Variable rate loan: The interest rate is left variable. Every time and again, your lender reviews their funding costs and determines the interest rate they would like to charge you. If the rate goes up, as a result, your home loan rates go up and if it goes down, your rate goes down too. With this loan, you can make unlimited extra repayments if you want to and offset account is also connected to the loan account. This means any extra money you have on your offset account reduces the interest on your home loan. The downside of this product is that there is no certainty on the rate movement.

Fixed rate loan: You can fix interest rate on your home loan for a set period (from 1 year to 7 years, for example). Most popular fixing periods are for 1 year, 2 years and 3 years. When your rate is fixed, you continue to pay the same interest rate no matter what happens in the lender funding costs. If the rate goes up, you still pay the same rate that you fixed at.

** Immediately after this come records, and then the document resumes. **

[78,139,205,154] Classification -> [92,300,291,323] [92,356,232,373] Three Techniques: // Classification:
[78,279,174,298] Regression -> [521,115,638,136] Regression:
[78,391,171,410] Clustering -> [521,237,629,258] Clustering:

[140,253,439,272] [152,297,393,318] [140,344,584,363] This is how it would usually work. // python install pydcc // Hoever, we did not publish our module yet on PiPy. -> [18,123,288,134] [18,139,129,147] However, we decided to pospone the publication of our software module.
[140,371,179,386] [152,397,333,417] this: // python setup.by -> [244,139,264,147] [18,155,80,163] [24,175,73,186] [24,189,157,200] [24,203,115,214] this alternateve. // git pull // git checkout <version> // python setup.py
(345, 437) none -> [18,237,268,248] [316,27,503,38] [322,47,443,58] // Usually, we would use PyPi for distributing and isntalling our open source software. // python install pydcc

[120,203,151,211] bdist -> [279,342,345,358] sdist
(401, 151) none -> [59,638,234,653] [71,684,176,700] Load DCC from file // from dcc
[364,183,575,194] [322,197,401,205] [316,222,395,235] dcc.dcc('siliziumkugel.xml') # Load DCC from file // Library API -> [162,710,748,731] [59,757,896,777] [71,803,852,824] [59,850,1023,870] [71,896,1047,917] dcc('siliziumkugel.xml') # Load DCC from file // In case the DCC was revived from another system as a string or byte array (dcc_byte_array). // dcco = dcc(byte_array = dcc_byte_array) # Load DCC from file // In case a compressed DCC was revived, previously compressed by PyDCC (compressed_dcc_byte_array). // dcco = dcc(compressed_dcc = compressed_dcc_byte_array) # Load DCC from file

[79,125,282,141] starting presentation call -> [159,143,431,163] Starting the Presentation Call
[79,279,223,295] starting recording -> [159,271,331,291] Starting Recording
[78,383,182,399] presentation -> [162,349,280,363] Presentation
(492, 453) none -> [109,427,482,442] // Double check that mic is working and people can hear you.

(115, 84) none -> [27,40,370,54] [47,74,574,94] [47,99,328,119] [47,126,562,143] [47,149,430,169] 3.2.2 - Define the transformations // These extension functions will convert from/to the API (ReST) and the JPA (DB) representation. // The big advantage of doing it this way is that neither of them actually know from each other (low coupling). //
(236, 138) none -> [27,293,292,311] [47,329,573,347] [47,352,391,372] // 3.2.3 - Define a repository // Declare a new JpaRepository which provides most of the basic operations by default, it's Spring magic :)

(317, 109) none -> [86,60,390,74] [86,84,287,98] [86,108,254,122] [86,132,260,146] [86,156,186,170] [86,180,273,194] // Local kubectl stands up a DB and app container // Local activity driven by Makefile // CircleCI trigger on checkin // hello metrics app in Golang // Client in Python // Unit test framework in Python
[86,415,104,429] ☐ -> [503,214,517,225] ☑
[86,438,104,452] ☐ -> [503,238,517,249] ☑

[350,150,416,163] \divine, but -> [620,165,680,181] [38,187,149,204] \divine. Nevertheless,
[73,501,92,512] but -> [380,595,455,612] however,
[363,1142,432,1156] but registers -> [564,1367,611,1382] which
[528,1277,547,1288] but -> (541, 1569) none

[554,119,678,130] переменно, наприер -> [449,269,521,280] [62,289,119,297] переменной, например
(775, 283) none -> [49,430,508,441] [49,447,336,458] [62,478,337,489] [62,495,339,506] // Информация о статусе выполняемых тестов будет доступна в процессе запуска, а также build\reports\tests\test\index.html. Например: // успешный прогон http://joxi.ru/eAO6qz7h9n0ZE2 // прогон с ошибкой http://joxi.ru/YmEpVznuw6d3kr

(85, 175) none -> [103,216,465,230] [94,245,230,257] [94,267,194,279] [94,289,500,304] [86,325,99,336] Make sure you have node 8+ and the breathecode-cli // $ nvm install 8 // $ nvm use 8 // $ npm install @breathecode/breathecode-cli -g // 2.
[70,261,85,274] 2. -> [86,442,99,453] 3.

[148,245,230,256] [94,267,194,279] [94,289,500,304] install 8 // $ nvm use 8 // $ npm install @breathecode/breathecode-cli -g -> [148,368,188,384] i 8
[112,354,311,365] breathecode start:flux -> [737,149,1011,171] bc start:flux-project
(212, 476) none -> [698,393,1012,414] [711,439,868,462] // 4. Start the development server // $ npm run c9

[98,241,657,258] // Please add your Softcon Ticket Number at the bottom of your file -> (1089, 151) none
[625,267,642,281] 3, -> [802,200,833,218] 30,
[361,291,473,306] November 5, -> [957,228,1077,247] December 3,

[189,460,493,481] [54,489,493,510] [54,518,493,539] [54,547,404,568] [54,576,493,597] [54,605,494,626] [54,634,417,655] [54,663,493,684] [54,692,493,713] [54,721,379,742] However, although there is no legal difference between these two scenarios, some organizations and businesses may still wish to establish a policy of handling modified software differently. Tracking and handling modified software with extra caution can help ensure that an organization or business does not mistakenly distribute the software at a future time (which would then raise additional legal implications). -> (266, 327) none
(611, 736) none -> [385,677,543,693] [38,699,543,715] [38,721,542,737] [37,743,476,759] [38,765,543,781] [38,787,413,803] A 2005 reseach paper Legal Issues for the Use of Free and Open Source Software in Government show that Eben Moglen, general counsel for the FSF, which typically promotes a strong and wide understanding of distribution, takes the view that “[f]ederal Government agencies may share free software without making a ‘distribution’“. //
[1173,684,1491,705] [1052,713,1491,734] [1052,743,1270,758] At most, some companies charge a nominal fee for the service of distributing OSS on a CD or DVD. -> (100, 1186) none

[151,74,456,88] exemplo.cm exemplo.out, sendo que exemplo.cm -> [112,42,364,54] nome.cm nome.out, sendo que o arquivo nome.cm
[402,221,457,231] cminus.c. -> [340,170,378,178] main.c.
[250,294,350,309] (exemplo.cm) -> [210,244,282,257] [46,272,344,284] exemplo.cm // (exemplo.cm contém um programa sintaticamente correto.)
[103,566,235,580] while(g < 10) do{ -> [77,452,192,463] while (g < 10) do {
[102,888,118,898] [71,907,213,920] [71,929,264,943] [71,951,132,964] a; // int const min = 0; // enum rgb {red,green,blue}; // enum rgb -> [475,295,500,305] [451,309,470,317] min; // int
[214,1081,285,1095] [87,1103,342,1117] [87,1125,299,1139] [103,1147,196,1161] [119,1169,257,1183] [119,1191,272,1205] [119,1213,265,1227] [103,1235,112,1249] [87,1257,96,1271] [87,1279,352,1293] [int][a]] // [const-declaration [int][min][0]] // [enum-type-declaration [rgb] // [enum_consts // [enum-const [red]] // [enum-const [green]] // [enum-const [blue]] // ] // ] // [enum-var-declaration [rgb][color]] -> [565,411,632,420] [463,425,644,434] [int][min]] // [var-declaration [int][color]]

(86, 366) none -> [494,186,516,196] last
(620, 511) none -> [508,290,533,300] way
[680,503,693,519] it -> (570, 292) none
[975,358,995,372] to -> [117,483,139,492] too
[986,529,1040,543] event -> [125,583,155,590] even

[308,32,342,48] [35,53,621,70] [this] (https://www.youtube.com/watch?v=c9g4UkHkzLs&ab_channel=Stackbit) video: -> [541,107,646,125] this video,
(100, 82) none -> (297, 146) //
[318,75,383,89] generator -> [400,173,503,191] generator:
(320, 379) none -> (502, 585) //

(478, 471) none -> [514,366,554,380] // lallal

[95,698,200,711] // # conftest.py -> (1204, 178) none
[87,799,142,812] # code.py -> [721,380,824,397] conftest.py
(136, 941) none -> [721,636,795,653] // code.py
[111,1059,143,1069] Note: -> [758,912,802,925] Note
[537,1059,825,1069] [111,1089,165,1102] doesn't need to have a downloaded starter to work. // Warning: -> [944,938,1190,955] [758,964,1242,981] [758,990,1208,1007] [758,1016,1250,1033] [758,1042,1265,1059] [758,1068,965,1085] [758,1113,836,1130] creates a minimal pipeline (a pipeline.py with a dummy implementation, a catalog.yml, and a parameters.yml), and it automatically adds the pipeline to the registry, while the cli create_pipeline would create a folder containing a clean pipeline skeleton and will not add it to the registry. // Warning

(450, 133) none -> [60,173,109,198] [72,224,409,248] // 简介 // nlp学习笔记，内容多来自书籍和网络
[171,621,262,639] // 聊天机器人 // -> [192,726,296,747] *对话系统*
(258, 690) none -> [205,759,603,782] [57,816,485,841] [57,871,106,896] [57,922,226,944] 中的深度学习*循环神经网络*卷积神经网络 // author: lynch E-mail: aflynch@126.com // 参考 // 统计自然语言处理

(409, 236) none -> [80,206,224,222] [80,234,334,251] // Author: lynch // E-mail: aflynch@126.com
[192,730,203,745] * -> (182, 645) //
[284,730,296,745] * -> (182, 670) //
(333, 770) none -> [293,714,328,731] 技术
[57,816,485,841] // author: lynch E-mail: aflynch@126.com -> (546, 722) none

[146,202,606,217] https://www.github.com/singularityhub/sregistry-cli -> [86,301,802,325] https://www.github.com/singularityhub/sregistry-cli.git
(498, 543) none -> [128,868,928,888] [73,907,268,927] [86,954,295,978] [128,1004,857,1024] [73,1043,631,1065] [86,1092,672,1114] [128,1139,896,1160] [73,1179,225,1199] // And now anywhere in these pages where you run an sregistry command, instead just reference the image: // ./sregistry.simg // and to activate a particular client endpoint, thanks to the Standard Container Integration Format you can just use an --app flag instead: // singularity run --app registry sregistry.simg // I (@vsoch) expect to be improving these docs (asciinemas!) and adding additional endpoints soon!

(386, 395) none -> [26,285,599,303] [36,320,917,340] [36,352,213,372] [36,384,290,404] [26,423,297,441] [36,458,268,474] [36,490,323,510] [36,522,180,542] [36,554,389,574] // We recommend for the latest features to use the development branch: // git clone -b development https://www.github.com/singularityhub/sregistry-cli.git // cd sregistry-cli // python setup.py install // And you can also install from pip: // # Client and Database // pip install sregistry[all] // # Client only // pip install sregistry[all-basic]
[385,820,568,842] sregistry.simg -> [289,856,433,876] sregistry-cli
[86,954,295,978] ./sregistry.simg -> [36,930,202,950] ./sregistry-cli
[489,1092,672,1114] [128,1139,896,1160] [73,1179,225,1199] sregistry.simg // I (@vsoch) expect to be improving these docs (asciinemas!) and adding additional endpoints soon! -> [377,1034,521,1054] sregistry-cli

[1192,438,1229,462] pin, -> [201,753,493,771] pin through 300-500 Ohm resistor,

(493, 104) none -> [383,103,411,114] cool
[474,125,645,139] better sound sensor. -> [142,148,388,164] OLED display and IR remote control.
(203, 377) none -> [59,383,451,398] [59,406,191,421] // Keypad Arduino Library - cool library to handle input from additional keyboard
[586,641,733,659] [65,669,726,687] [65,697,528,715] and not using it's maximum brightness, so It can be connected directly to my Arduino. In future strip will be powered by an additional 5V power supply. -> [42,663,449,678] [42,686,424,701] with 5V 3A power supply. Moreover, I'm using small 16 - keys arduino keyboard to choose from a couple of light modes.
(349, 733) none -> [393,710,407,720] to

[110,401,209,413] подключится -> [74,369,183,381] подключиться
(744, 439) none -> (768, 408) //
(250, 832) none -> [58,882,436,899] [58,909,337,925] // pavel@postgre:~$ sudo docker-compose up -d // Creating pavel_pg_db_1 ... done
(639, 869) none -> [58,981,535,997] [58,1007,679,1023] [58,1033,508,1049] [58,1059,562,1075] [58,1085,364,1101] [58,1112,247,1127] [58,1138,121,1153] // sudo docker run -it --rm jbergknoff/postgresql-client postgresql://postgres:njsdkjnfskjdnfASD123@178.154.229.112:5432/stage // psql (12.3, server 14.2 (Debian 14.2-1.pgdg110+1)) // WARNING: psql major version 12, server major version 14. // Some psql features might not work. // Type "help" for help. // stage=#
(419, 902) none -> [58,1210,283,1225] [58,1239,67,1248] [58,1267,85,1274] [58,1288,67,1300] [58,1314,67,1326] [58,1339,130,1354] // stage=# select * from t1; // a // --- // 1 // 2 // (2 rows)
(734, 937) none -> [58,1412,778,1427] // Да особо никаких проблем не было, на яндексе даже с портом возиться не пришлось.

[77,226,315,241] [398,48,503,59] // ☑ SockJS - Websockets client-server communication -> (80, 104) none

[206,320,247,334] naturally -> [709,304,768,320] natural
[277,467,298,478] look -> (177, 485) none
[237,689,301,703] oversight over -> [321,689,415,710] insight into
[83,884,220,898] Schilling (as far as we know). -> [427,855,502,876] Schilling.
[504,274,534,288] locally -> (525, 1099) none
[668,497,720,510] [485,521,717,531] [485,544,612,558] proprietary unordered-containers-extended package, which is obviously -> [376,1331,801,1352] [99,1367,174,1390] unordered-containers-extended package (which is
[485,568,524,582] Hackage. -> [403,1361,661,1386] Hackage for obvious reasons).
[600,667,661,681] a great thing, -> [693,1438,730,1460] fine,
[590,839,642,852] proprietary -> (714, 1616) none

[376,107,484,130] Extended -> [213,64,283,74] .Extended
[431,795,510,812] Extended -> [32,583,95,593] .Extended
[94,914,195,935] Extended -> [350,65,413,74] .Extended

If the rate goes down, then again you can’t change to variable rate as you continue to pay the pre-set rate until expiry. If you want, you can break the fixed rate agreement anytime but this comes with the breaking costs. Please check with your lender before taking any such action.

In case you have some extra money that you want to pay towards the loan amount, such fixed-rate loans may not allow more than a certain amount during the period. The offset account will not work (with some exception of the special loan products) when you have fixed interest rate loan product.